(10-18-2015 09:31 AM)mbkjad Wrote: Quip,
Lots of good information.....Will add the following..
Every TSA station is different. It's just how it is. These guys aren't paid that much and quite frankly they are ineffective on their best day. As such you get a little different treatment depending on the airport (in the last two months I have been through four different ones on multiple occasions and each time it has been a slightly different experience).
Mike, I most certainly agree with you that each TSA Security Check Point is different from each other. Like in my best airport that I fly out of constantly the TSA Officers are pleasant to me. In my home airport (which is huge), the TSA Officers are can be tackless and rude to passengers. In the TSA Pre-Check lane the Officers are nicer to you there. Like you said, different TSA station - different airport - different experience.
Quote:What has not been different:
1. Do not ever check your CPAP!
I most certainly don't want to check my CPAP because it could get broken or lost! I'm going to treat my CPAP like my laptop computer. Protect it at all cost. Like on the Super Shuttle van that I often take to my hotels and the driver wants to take my CPAP bag away from me . . . I won't let the driver separate me from my CPAP bag whatsoever!! Going back to airports and airplanes: for the high percentage of the time my CPAP is under the seat not in the overhead bin.
Quote:2. When going through the checkpoint it is very clearly marked that the bag that your CPAP is in must be opened up. Sometimes they will make a big deal about it if you don't and sometimes they won't. The last time the guy in front me had his in clear bags in his carry-on and they went Swat on his ass. Complete bag search and then lectured him. Carry it in the bag it came in and zip it open and send it through. No big deal. They are used to seeing them.
So, that means that I have to take my CPAP out of the carrying bag to put it through the X-Ray machine, then? If that's the case, it is truly like my laptop. Every time I carry my MacBookPro into the airport, I have to take it out of my bag and put it on separate bin to be scanned. That the exact same way that TSA handles CPAPs? Hmmm. I'm sure glad that TSA is use to seeing the CPAP machines in their security stations.
Quote:3. The whole script thing. Each to his own. Been all over the world since 2009 with mine and have never had a copy of mine with me. The machine is enough.
Enjoy your trip! This is just another thing. Nothing to concern yourself with.
I understand. For most people if they see you have a CPAP machine with you, then you most have been prescribed it by some sleep doc. For me, I don't think I will carry a script because my own CPAP prescription is on file with Supplier #1
. If I ever break or lose my CPAP, then I can contact Supplier #1
to get a loaner CPAP, until I figure out what to do.
Mike, I want to thank you for all of your great additional information you have given me and for your assurances. I shall enjoy my trip.

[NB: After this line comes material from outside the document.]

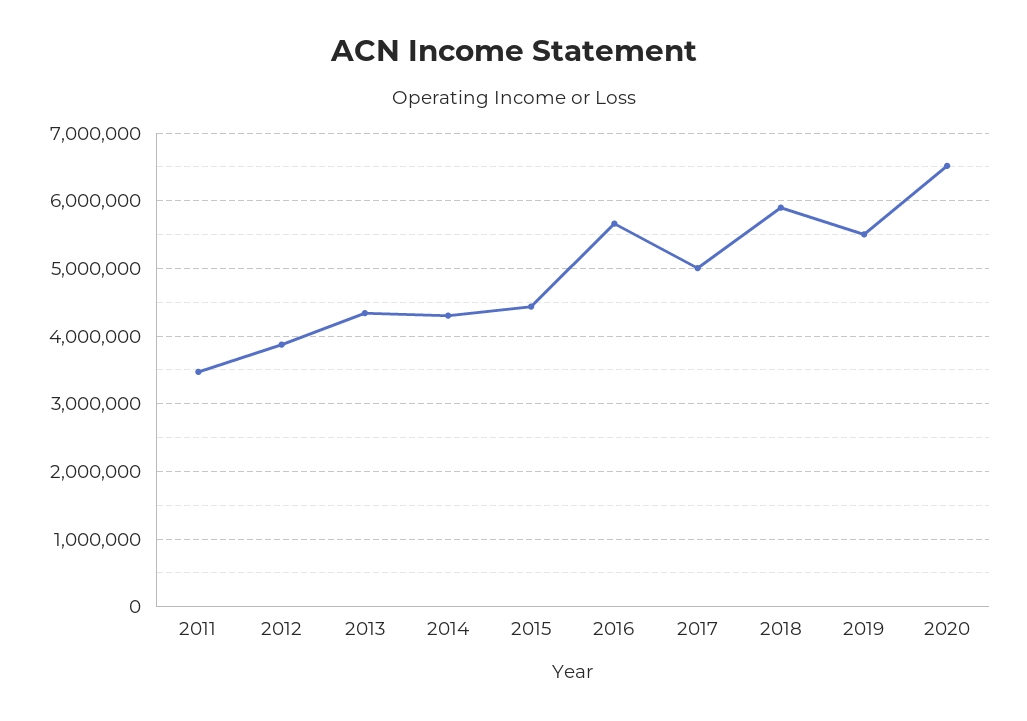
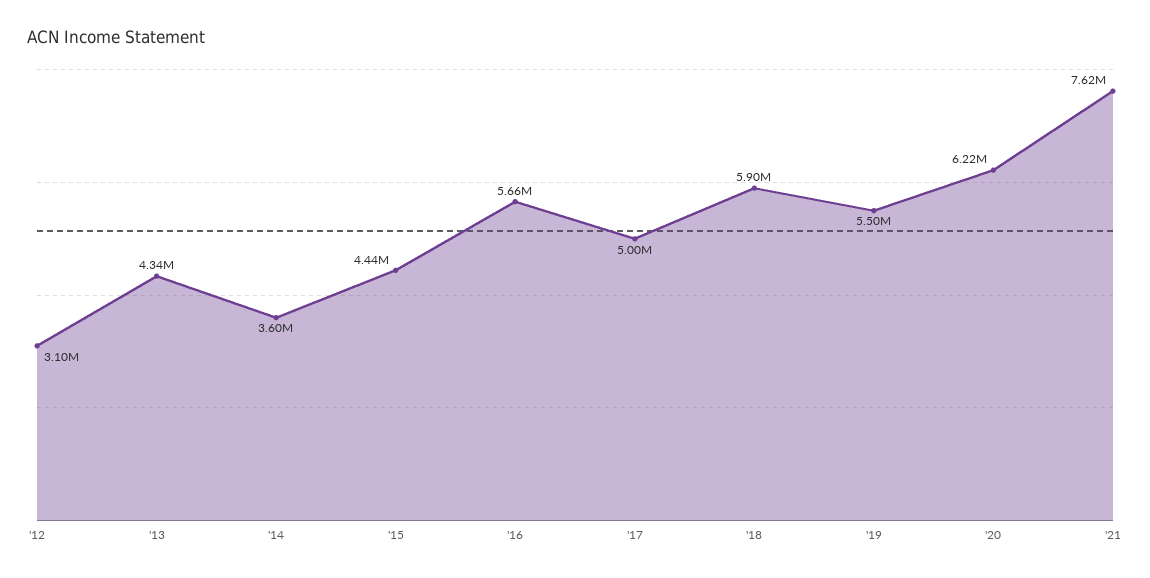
2011: 3500000 -> none
2012: 3900000 -> 3100000
2014: 4300000 -> 3600000
2020: 6500000 -> 6220000
'21: none -> 7620000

(10-19-2015 04:08 PM)Homerec130 Wrote: Quip,
The reason I don't seal the bag all the way is stop condensation. I will close it most of the way, but still allow air to escape.More than once or twice I have seen condensation in a bag especially when traveling to and from an area with high humidity. I flew for Uncle Sam for over 20 years plus as a contractor and always used that method. The only time I would have a sealed bag was when it was vacuum sealed.
Homer, thanks for explaining it me. I didn't understand that condensation could build up in the ziplock bags while flying in high humidity environments. Some of the airports that I fly out of in the USA are very humid and hot. It like putting a snuggle on my PAP hose to help prevent rainout when I leave my ziplock bags open.
Quote:Bottled water should work when you are on the road. One of the arguments for distilled is there are less impurities in the water which can cake around the base plate of a heated humidifier. Short periods of time using bottled water (or even most hotel tap water) won't do any damage. If you do get a buildup you can either use a little bit of vinegar when you clean the tank or if your insurance provides one, replace the tank.
Bottled water is still not exactly the same thing, as distilled water, is it? Ok. I will use bottled water in a pinch while traveling. Homer, how do you know that you have water plaque build up inside your humidifier? Wouldn't it be a wise thing to immediately after my business trip . . . put vinegar in my humidifier tank to prevent the water plaque build up in the first place? That way it's preventative maintenance of my humidifier tank. What do you think?
(10-19-2015 04:52 PM)49er Wrote: Hi Quip,
I don't want my machine in the overhead bin because I understand it can get jostled around and even if the risk is small, why take it if I can simply place the machine in the bag underneath the seat in front of me. As long it fits under the seat which mine definitely did, there shouldn't be a problem.
49er, your rationale certainly does make sense now that I think about it because as I was relating to someone in this thread, I am going to treat my CPAP like my MacBookPro laptop computer and iPad. My computer equipment goes every where I go. It doesn't get checked because it's very fragile - my CPAP is fragile too. My CPAP won't go in the overhead bin because I agree with your reasoning. Luggage in the overhead bins tend to shift while in flight, especially during turbulence and I don't want my friendly CPAP to get injured or broken beyond repair. I need my CPAP! 49er, thank you for enlightening me with your wisdom on overhead bins.